## DATA EXTRACTS
# # #
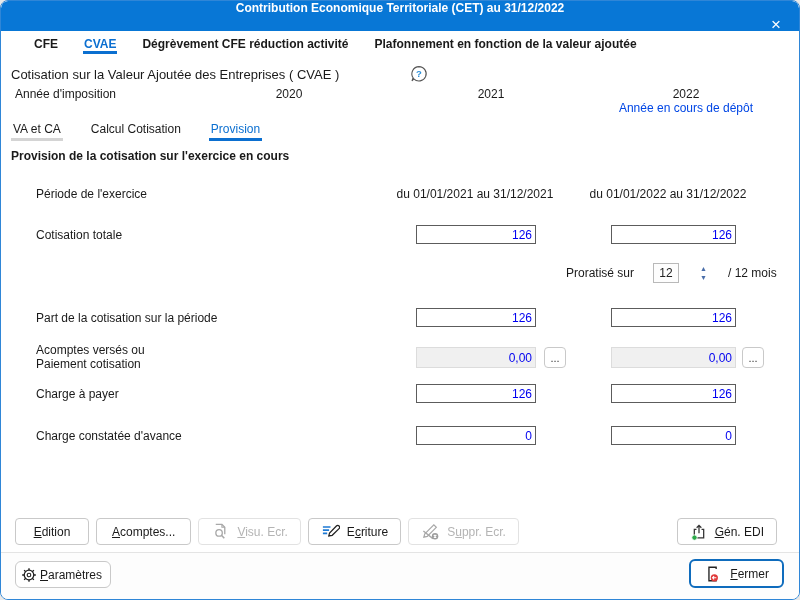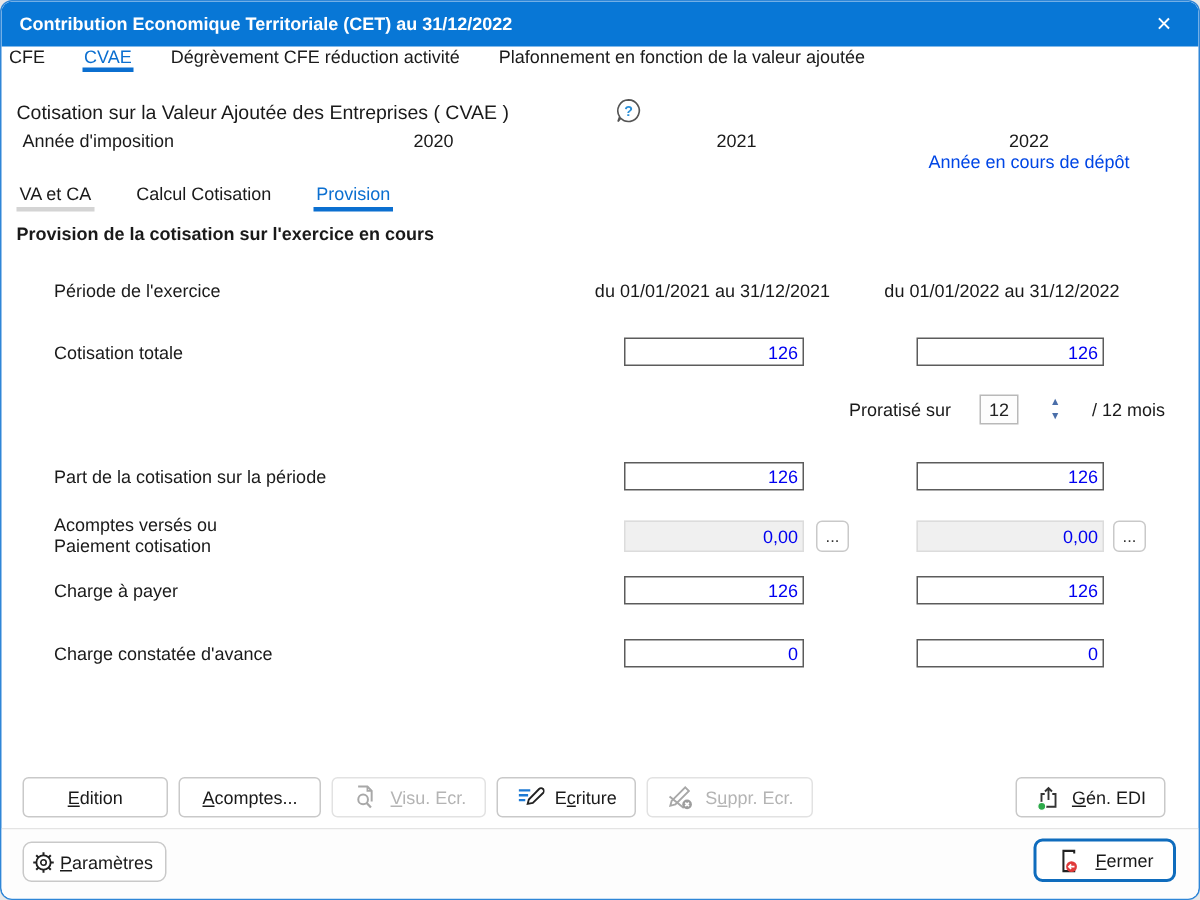--- a/index.html
+++ b/index.html
@@ -9,29 +9,29 @@
   .window {
     position:relative; width:800px; height:600px; background:#fff;
     border:1px solid #2f86d7; border-radius:8px; overflow:hidden;
   }
   .abs { position:absolute; }
 
   
   .titlebar {
     height:30px; background:#0877d6; color:#fff; display:flex; align-items:center;
     padding:0 12px; font-weight:bold; font-size:12px;
-    border-top-left-radius:7px; border-top-right-radius:7px;
+    border-top-left-radius:7px; border-top-right-radius:7px;flex-direction:column;
   }
   .titlebar .close {
     margin-left:auto; font-size:17px; font-weight:normal; width:22px; height:22px;
     display:flex; align-items:center; justify-content:center; cursor:pointer;
   }
 
   
-  .maintabs { display:flex; gap:24px; padding-left:4px; height:28px; align-items:flex-start; }
+  .maintabs { display:flex; gap:24px; padding-left:32px; height:28px; align-items:center;font-weight:bold; }
   .maintab { display:flex; align-items:center; border-bottom:3px solid transparent; padding:0 1px; cursor:pointer; }
   .maintab.active { color:#0b6fd0; border-bottom-color:#0b6fd0; }
 
   
   .section-title { font-size:13px; font-weight:normal; }
   .help-badge { width:20px; height:20px; cursor:pointer; }
   .year { width:100px; text-align:center; }
   .year-note { width:200px; text-align:center; color:#0046e5; }
 
   
@@ -175,21 +175,21 @@
 
   <div class="abs" style="left:35px; top:386px;">Charge à payer</div>
   <input class="abs val-input col1" style="top: 383px;" value="126">
   <input class="abs val-input col2" style="top: 383px;" value="126">
 
   <div class="abs" style="left:35px; top:428px;">Charge constatée d'avance</div>
   <input class="abs val-input col1" style="top: 425px;" value="0">
   <input class="abs val-input col2" style="top: 425px;" value="0">
 
   <div class="toolbar">
-    <button class="btn" style="width:97px;">
+    <button class="btn" style="width:74px;">
       <span><span class="u">E</span><span>dition</span></span>
     </button>
     <button class="btn">
       <span><span class="u">A</span><span>comptes...</span></span>
     </button>
     <button class="btn icon-btn disabled">
       <span>
         <svg width="19" height="19" viewBox="0 0 20 20">
           <path d="M5 2.5h6.5l3 3v7.5" fill="none" stroke="#a8a8a8" stroke-width="1.4"></path>
           <path d="M11.5 2.5v3h3" fill="none" stroke="#a8a8a8" stroke-width="1.2"></path>

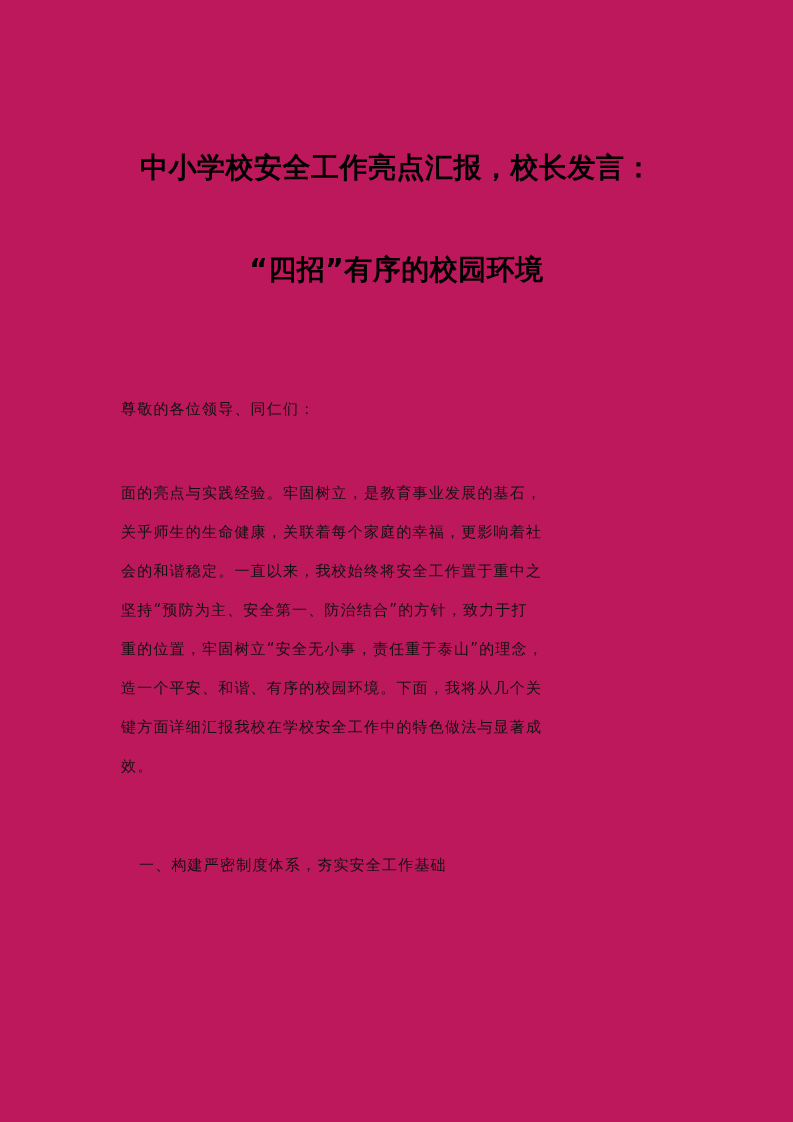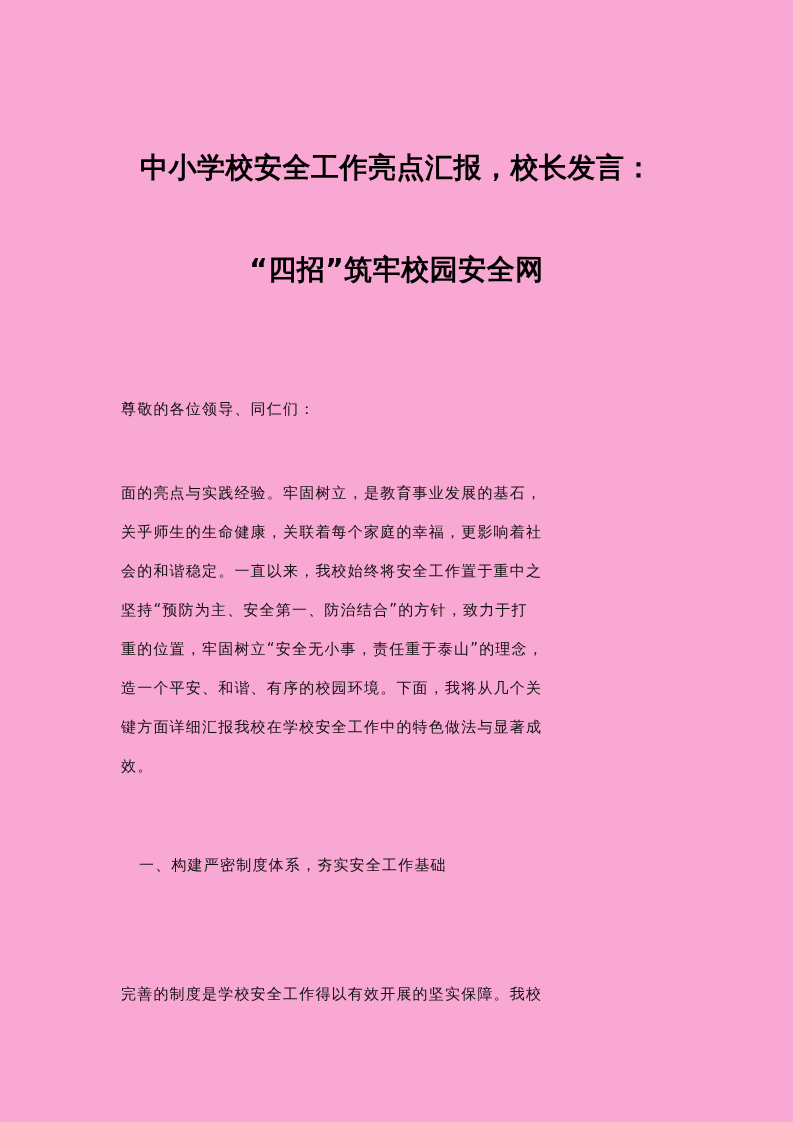--- a/index.html
+++ b/index.html
@@ -13,21 +13,21 @@
       position: relative;
       overflow: hidden;
       font-family: "DejaVu Sans", "Liberation Sans", sans-serif;
       color: #111111;
     }
     .page {
       position: absolute;
       left: 0; top: 0;
       width: 793px;
       height: 1122px;
-      background: #f9a8d4;
+      background: #be185d;
     }
     .title {
       position: absolute;
       left: 0;
       width: 793px;
       text-align: center;
       font-size: 28px;
       font-weight: bold;
       letter-spacing: 0.5px;
       white-space: nowrap;
@@ -54,38 +54,35 @@
     .intro { top: 474px; }
     .section-heading { top: 846px; margin-left: 18px; }
     .section-body { top: 975px; }
   </style>
 </head>
 <body>
 
 <div class="page">
 
   <h1 class="title t1">中小学校安全工作亮点汇报，校长发言：</h1>
-  <h2 class="title t2">“四招”筑牢校园安全网</h2>
+  <h2 class="title t2">“四招”有序的校园环境</h2>
 
   <p class="para salutation">
     <span class="line">尊敬的各位领导、同仁们：</span>
   </p>
 
   <p class="para intro">
     <span class="line">面的亮点与实践经验。牢固树立，是教育事业发展的基石，</span>
     <span class="line">关乎师生的生命健康，关联着每个家庭的幸福，更影响着社</span>
     <span class="line">会的和谐稳定。一直以来，我校始终将安全工作置于重中之</span>
     <span class="line">坚持“预防为主、安全第一、防治结合”的方针，致力于打</span>
     <span class="line">重的位置，牢固树立“安全无小事，责任重于泰山”的理念，</span>
     <span class="line">造一个平安、和谐、有序的校园环境。下面，我将从几个关</span>
     <span class="line">键方面详细汇报我校在学校安全工作中的特色做法与显著成</span>
     <span class="line">效。</span>
   </p>
 
   <p class="para section-heading">
     <span class="line">一、构建严密制度体系，夯实安全工作基础</span>
   </p>
 
-  <p class="para section-body">
-    <span class="line">完善的制度是学校安全工作得以有效开展的坚实保障。我校</span>
-  </p>
 
 </div>
 
 </body></html>

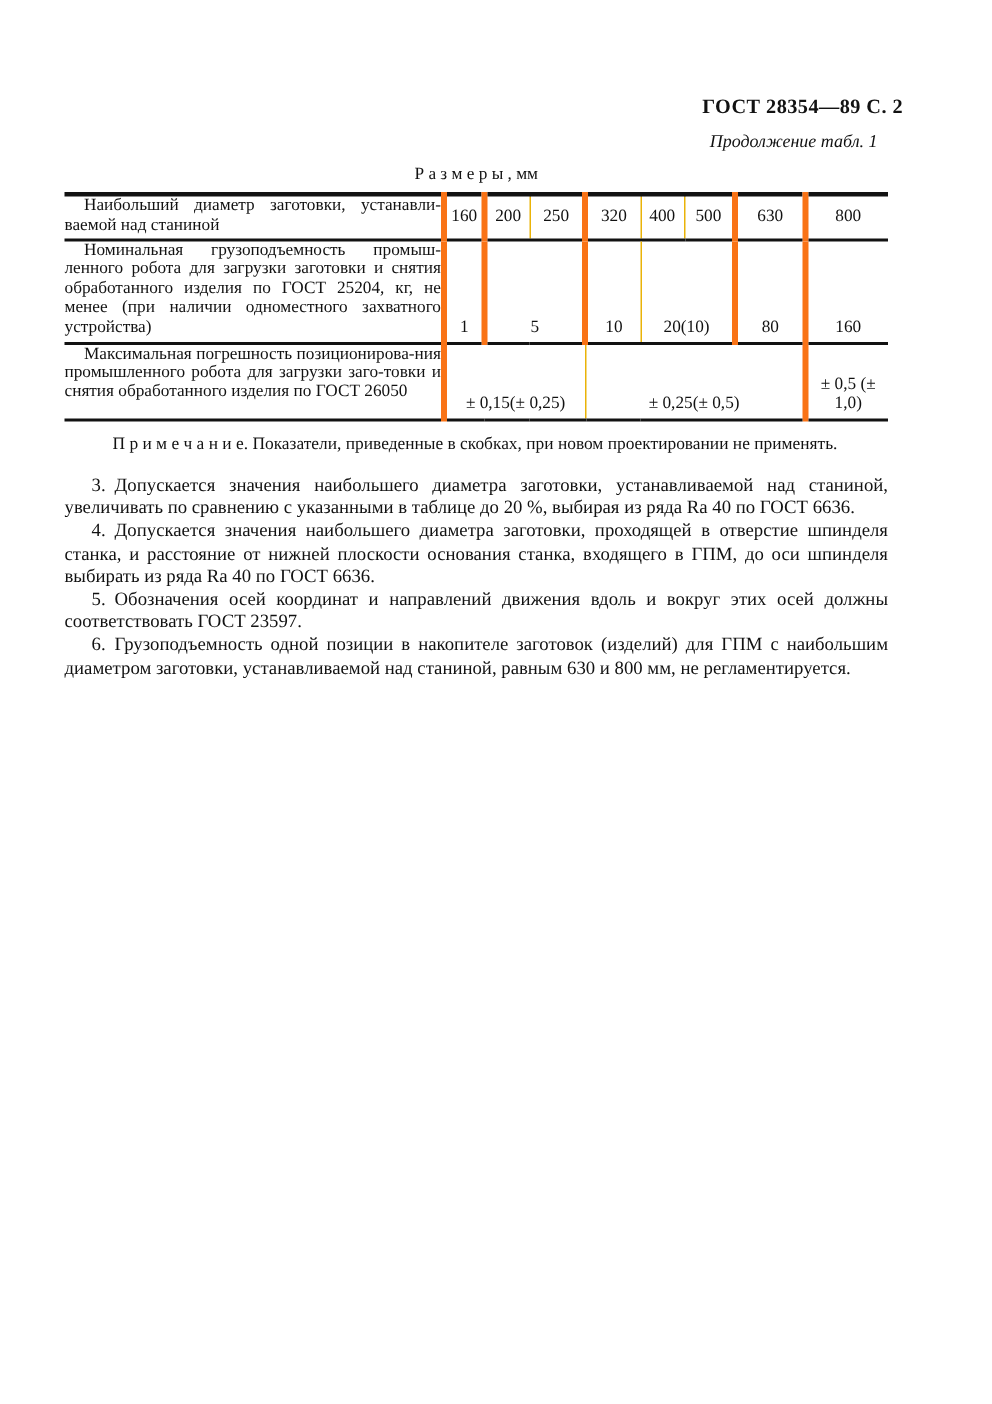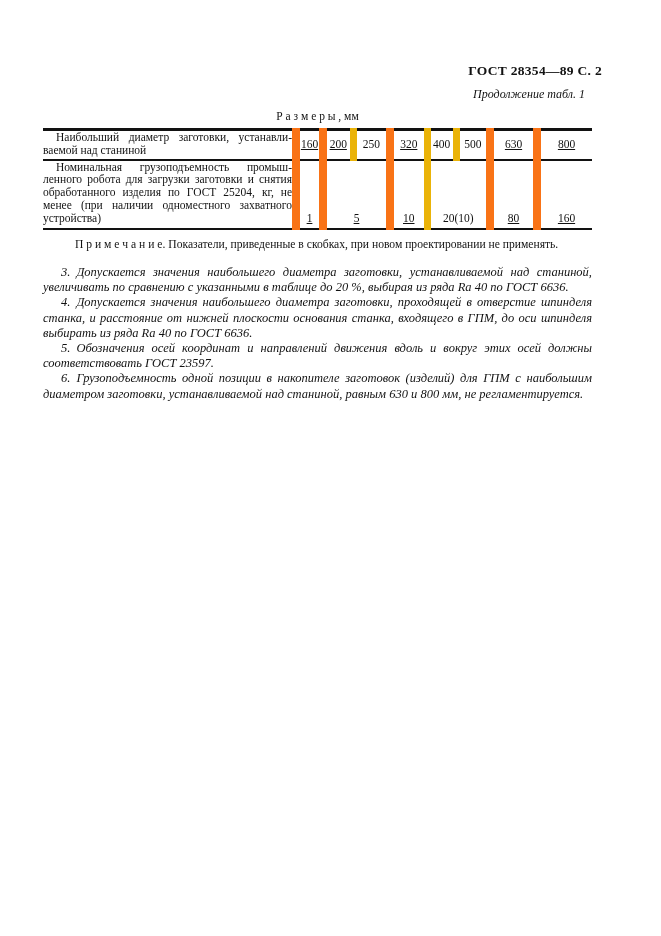--- a/index.html
+++ b/index.html
@@ -47,43 +47,43 @@
   td.lbl {
     text-align:justify;
     vertical-align:top;
     padding:2px 3px 3px 2px;
     text-indent:13px;
   }
   td.v { text-align:center; padding:1px 1px; }
   tr.rh td.v { vertical-align:middle; }
   tr.rb td.v { vertical-align:bottom; padding-bottom:3px; }
   tr.bb td { border-bottom:2px solid #121212; }
-  .bl1 { border-left:7px solid #eab308; }
-  .bl2 { border-left:8px solid #f97316;text-decoration:underline; }
+  .bl1 { border-left:1px solid #eab308; }
+  .bl2 { border-left:4px solid #f97316; }
   tr.r1 { height:30px; }
   tr.r2 { height:69px; }
   tr.r3 { height:51px; }
   tr.r4 { height:44px; }
   tr.r5 { height:34px; }
   .note {
     width:549px;
     margin:8px 0 0 43px;
     font-size:11.6px;
     line-height:13.5px;
     text-indent:32px;
   }
   .note-label { white-space:nowrap;margin-top:40px; }
   .paras {
     width:549px;
     margin:14px 0 0 43px;
     font-size:12.5px;
     line-height:15.2px;
     text-align:justify;
   }
-  .paras p { margin:0; text-indent:18px;font-style:italic; }
+  .paras p { margin:0; text-indent:18px; }
   .pnum { margin-right:6px; }
 </style>
 </head>
 <body>
 
 <div class="page">
 
   <div class="running-head">ГОСТ 28354—89 С. 2</div>
 
   <div class="continuation">Продолжение табл. 1</div>
@@ -116,20 +116,26 @@
     </tr>
     <tr class="r2 rb bb">
       <td class="lbl">Номинальная грузоподъемность промыш-ленного робота для загрузки заготовки и снятия обработанного изделия по ГОСТ 25204, кг, не менее (при наличии одноместного захватного устройства)</td>
       <td class="v bl2">1</td>
       <td class="v bl2" colspan="2">5</td>
       <td class="v bl2">10</td>
       <td class="v bl1" colspan="2">20(10)</td>
       <td class="v bl2">80</td>
       <td class="v bl2">160</td>
     </tr>
+    <tr class="r3 rb bb">
+      <td class="lbl">Максимальная погрешность позиционирова-ния промышленного робота для загрузки заго-товки и снятия обработанного изделия по ГОСТ 26050</td>
+      <td class="v bl2" colspan="3">± 0,15(± 0,25)</td>
+      <td class="v bl1" colspan="4">± 0,25(± 0,5)</td>
+      <td class="v bl2">± 0,5 (± 1,0)</td>
+    </tr>
   </tbody>
     </table>
 
   <div class="note">
     <span class="note-label">П р и м е ч а н и е.</span>
     <span>Показатели, приведенные в скобках, при новом проектировании не применять.</span>
   </div>
 
   <div class="paras">
     <p><span class="pnum">3.</span><span>Допускается значения наибольшего диаметра заготовки, устанавливаемой над станиной, увеличивать по сравнению с указанными в таблице до 20 %, выбирая из ряда Ra 40 по ГОСТ 6636.</span></p>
# # #
Work out how many lines of the listing above include "colspan". Answer with the number and nothing more.

## RESPONSE TO THE EXERCISE
4